Vikas Sharma from Vikas Sharma Global Infratech LLP shares views on L1 Bidding System

Vikas-sharma
The financial stress caused by underbidding not only compromises execution quality but also raises the risk of stalled or abandoned projects.

Vikas Sharma
CEO & Founder
Vikas Sharma Global Infratech LLP

Impact on Quality, Timelines, and Sustainability

The L1 system has long dominated infrastructure procurement in India. Its appeal lies in its simplicity and transparency, awarding projects to the lowest financial offer. While this may create short-term cost savings, it has increasingly come under scrutiny for its adverse effects on quality, delivery timelines, and long-term sustainability.

L1 bidding fosters intense price competition, leading contractors to underquote in order to secure projects. This often results in compromises on construction materials and skilled manpower, and a reluctance to adopt modern technologies. The outcome is infrastructure that deteriorates faster than expected, pushing up maintenance costs and eroding public trust.

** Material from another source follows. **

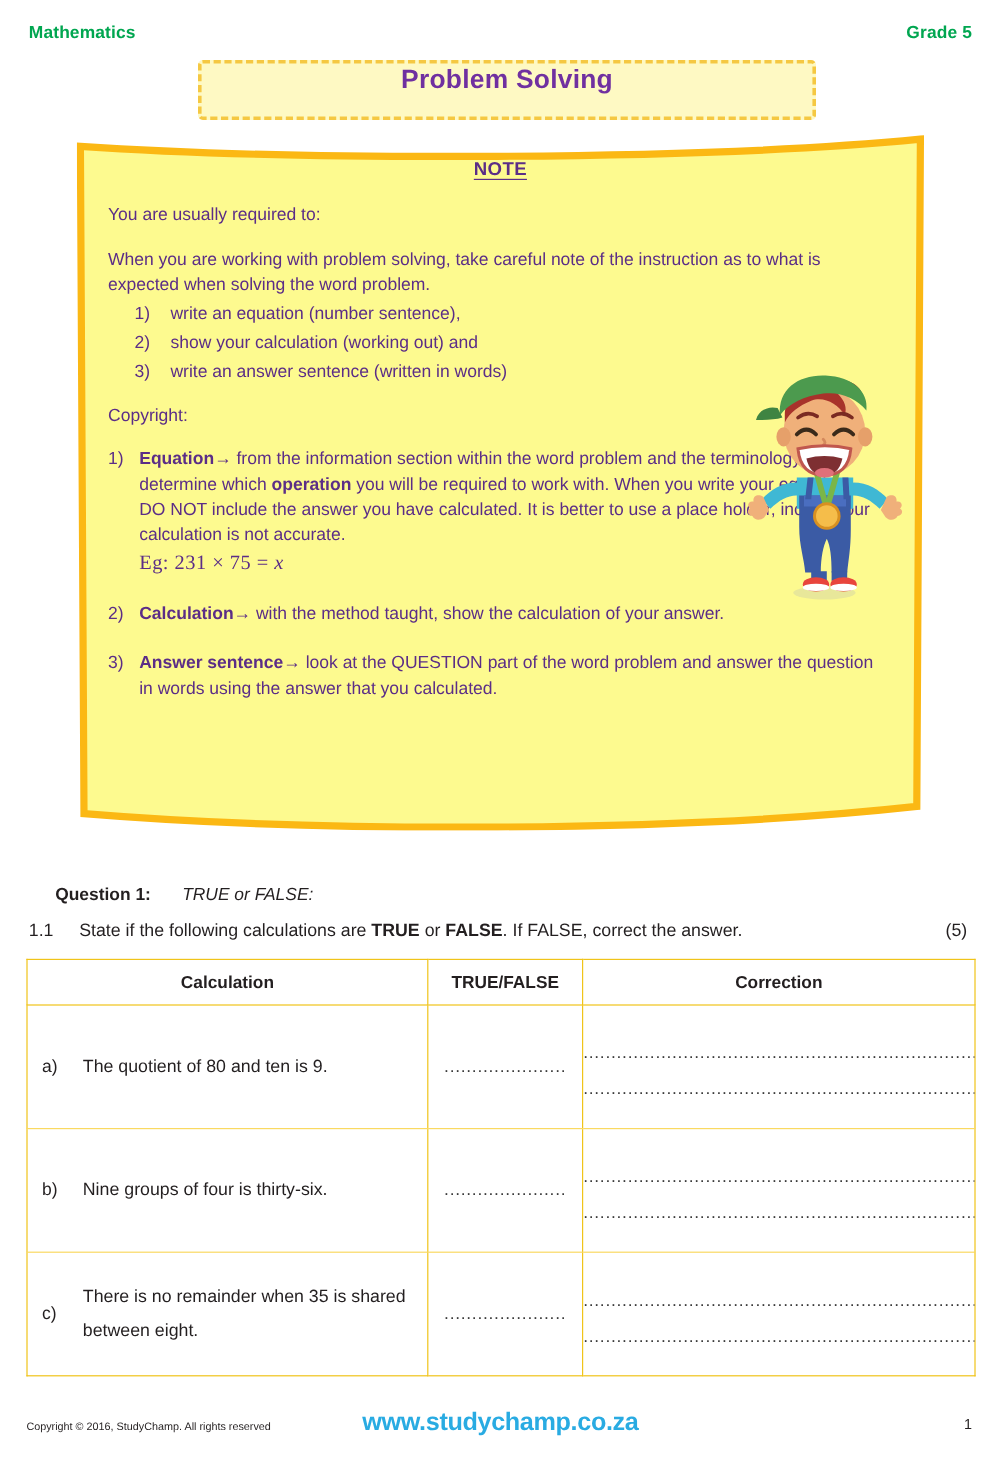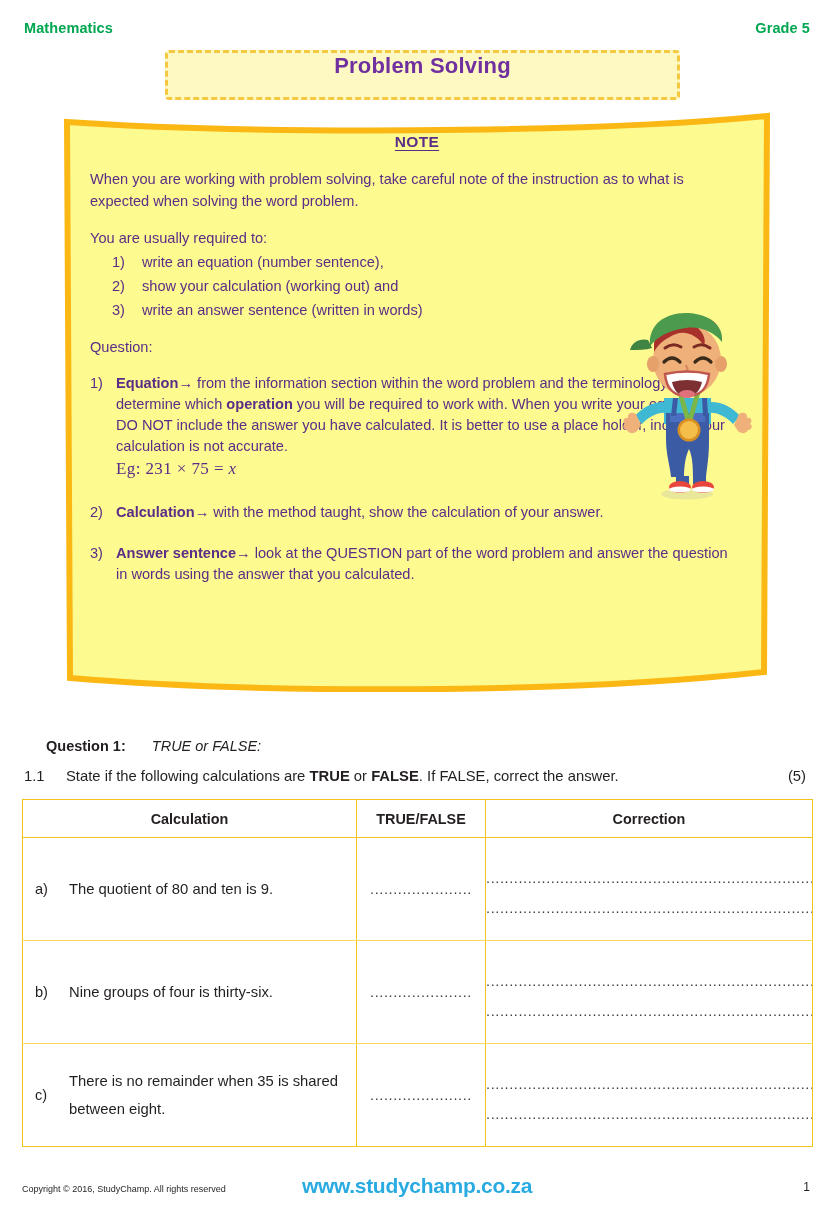"When you are working with" p.np { order: before "You are usually required to:" -> after "You are usually required to:" }
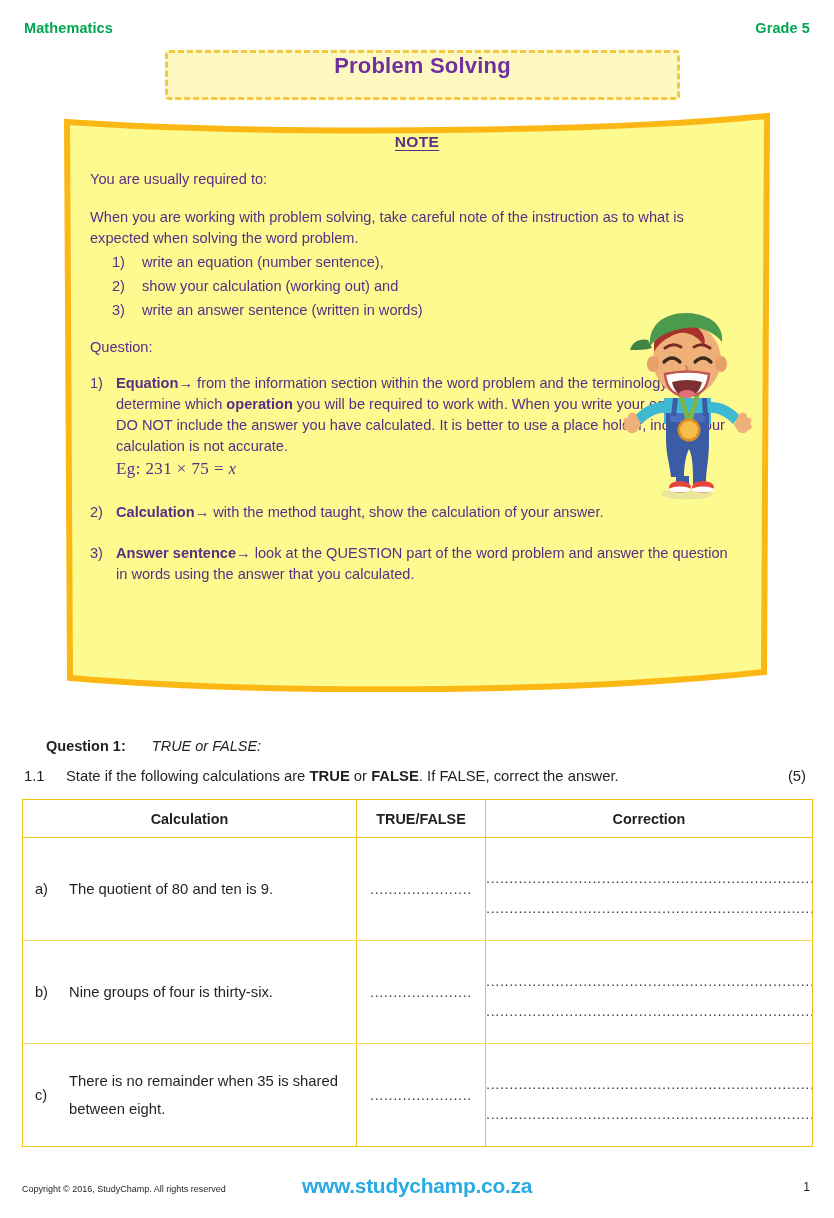"Question:" p.np { text: Question -> Copyright }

Unrealistically low bids are also tied to aggressive schedules, which contractors struggle to meet once projects are awarded. Delays and cost overruns become frequent, undermining the intended efficiency of the system. Furthermore, environmental safeguards, durable designs, and energy-efficient practices are often sidelined, weakening the sustainability and resilience of public infrastructure.

Long-Term Risks and Hidden Costs

While the L1 system appears to generate savings at the bidding stage, hidden costs surface over time. Inferior quality construction demands frequent rehabilitation, creating a cycle of escalating maintenance costs. Financial stress from underbidding raises the risk of stalled or abandoned projects, while poor execution compromises structural safety. Unrealistic commitments also trigger disputes and litigation, further increasing costs. Ultimately, the financial burden shifts from procurement to operations and maintenance, reducing the efficiency of public spending.

Building a More Balanced Procurement Framework

Moving towards value-for-money requires reforms that go beyond the lowest price. The QCBS model can balance technical competence with financial considerations. Pre-qualification based on past performance, financial stability, and technical expertise ensures only viable bidders move to the financial stage. Clear evaluation guidelines, e-tendering, and independent audits can enhance transparency and fairness.

Policy reforms must also emphasize life-cycle costing, performance-based contracts, and balanced risk allocation through models like PPPs and Dispute Avoidance Boards. Stronger penalty–reward mechanisms can discourage poor performance while incentivizing innovation and timely delivery. Finally, building capacity among procurement officials is critical so that technical and financial evaluations are conducted holistically, reducing over-reliance on cost alone.